- Exercise description -
Retype each line of the data below exactly, beginning with the first and ending with the one that contains "Wunderlich Universal Rear". Pictures do not belong in the copy.

- Data records -
☆ ☆ ☆ ☆ ☆ ☆ ☆

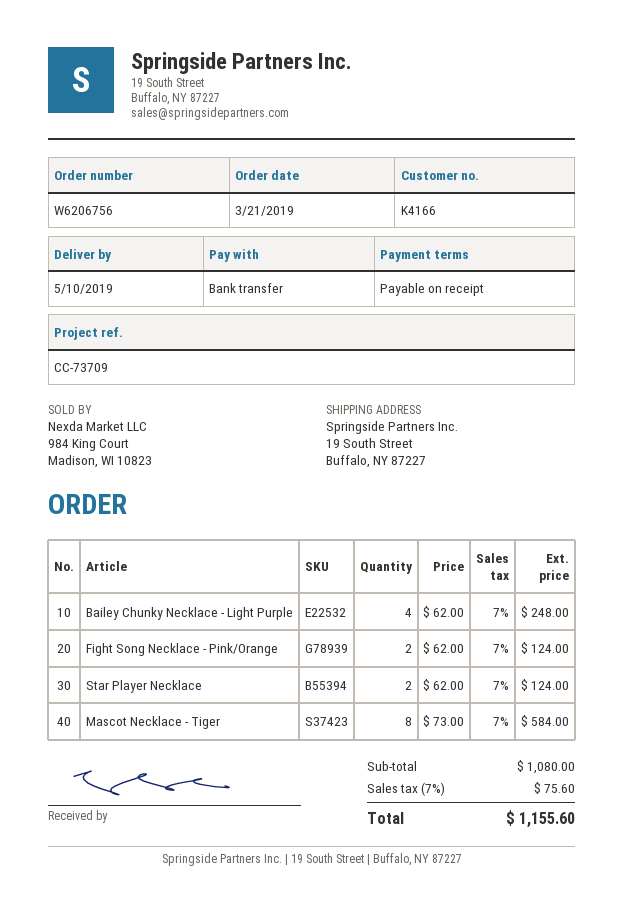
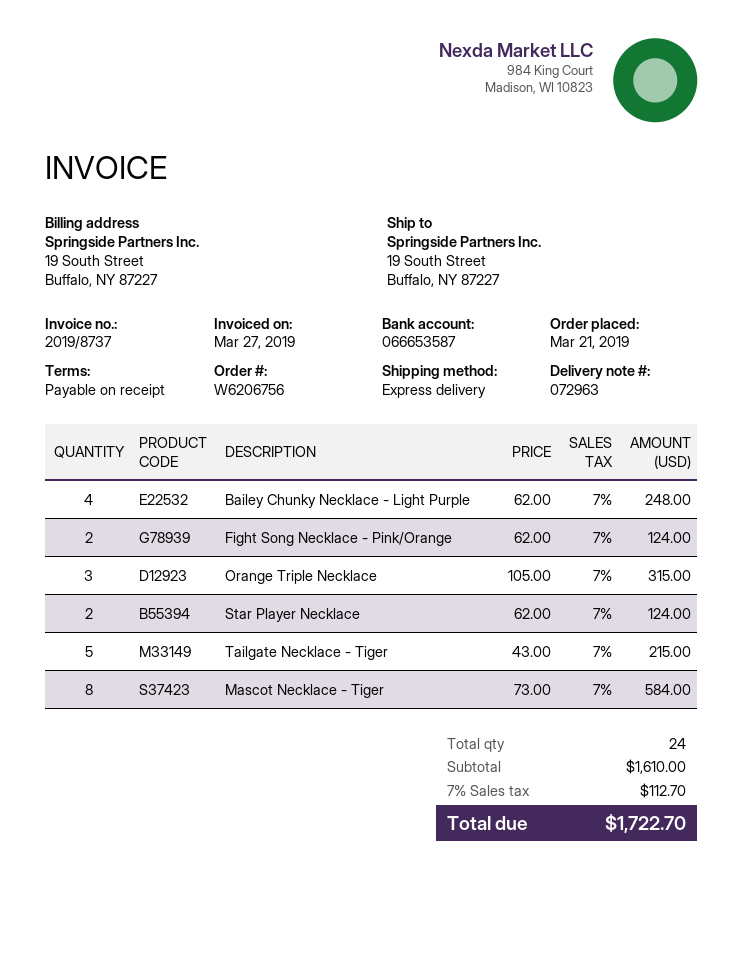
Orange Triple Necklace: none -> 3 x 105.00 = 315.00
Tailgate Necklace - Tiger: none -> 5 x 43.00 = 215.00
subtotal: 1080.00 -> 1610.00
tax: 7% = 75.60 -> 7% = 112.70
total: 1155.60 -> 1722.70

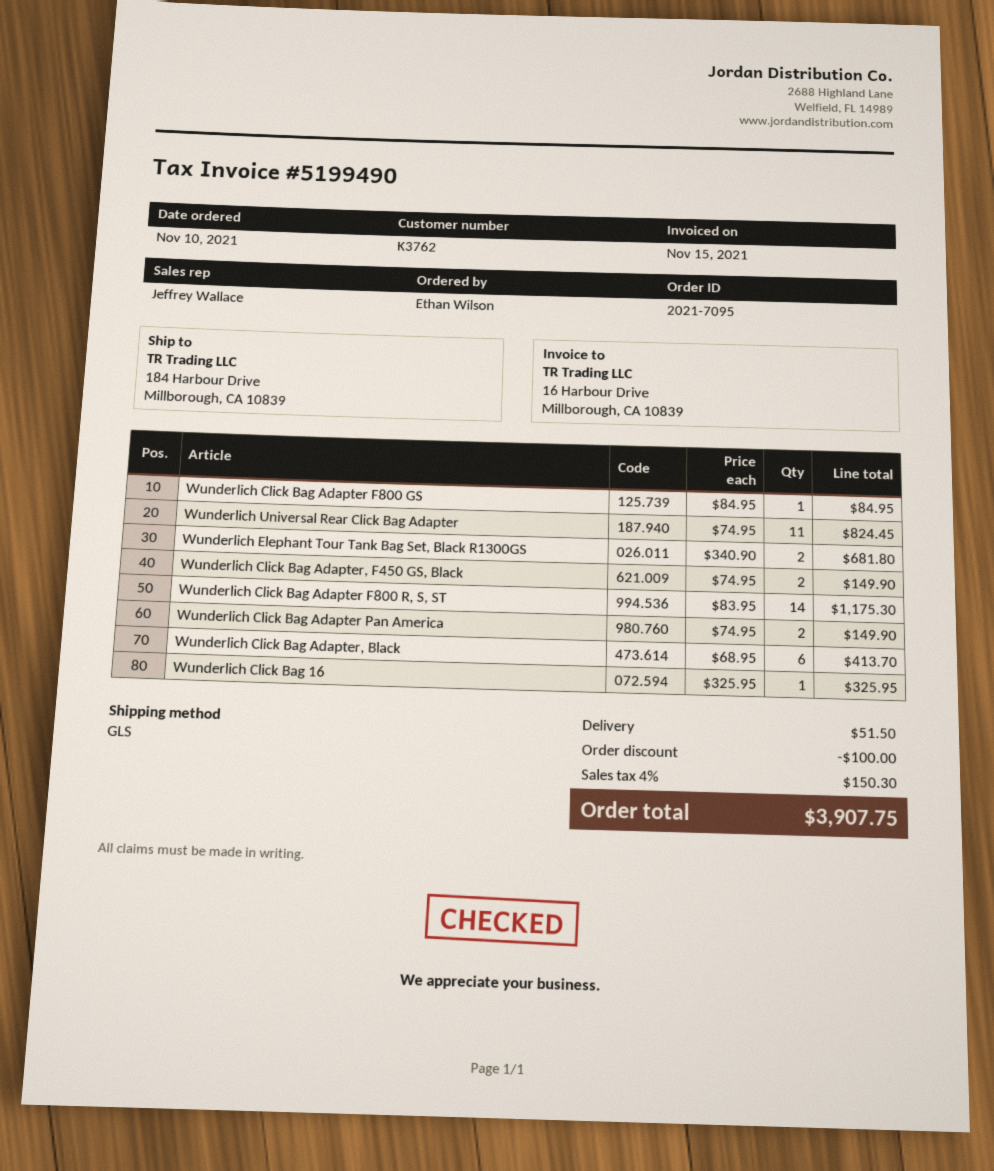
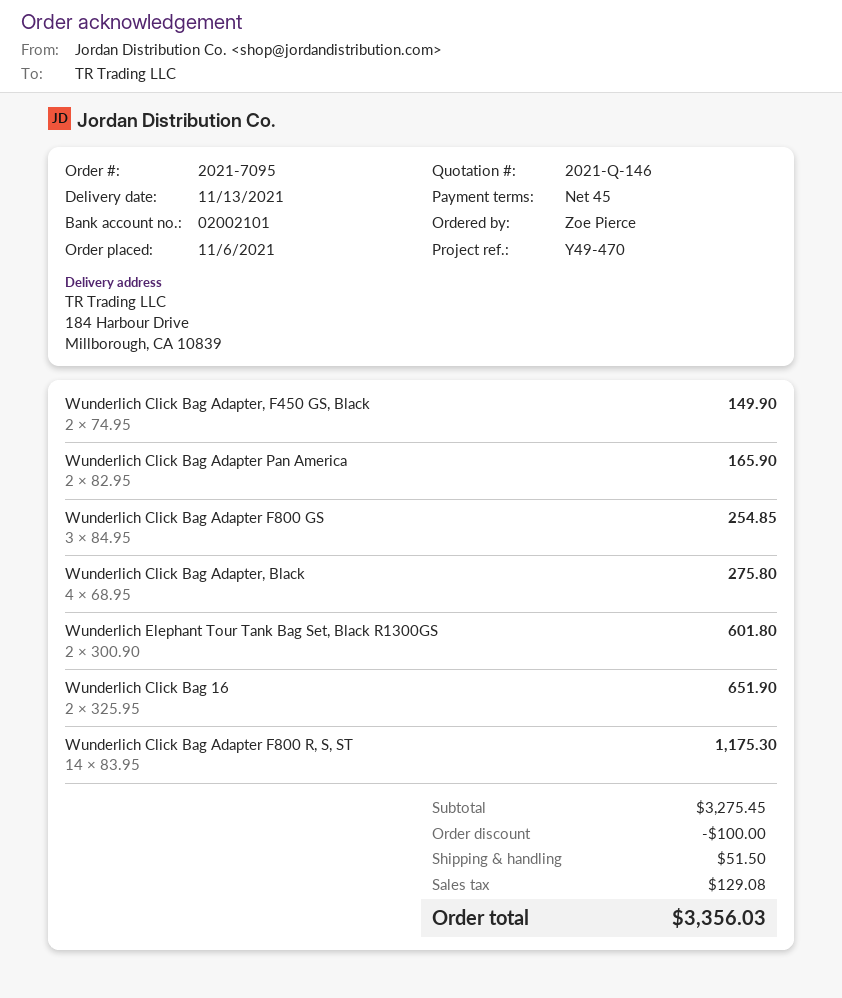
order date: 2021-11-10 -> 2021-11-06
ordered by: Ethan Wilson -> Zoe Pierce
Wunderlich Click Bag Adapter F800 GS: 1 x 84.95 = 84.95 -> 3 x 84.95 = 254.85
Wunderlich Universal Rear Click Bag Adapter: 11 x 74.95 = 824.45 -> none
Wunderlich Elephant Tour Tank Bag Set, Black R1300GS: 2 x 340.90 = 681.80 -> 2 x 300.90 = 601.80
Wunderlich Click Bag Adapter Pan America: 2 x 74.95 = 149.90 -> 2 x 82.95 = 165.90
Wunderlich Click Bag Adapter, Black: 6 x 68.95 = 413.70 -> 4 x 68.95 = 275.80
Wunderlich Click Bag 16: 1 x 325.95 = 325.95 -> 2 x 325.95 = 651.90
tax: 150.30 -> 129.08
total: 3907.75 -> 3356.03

☆ ☆ ☆ ☆ ☆ ☆ ☆

- Solution -
Orange Triple Necklace: none -> 3 x 105.00 = 315.00
Tailgate Necklace - Tiger: none -> 5 x 43.00 = 215.00
subtotal: 1080.00 -> 1610.00
tax: 7% = 75.60 -> 7% = 112.70
total: 1155.60 -> 1722.70

order date: 2021-11-10 -> 2021-11-06
ordered by: Ethan Wilson -> Zoe Pierce
Wunderlich Click Bag Adapter F800 GS: 1 x 84.95 = 84.95 -> 3 x 84.95 = 254.85
Wunderlich Universal Rear Click Bag Adapter: 11 x 74.95 = 824.45 -> none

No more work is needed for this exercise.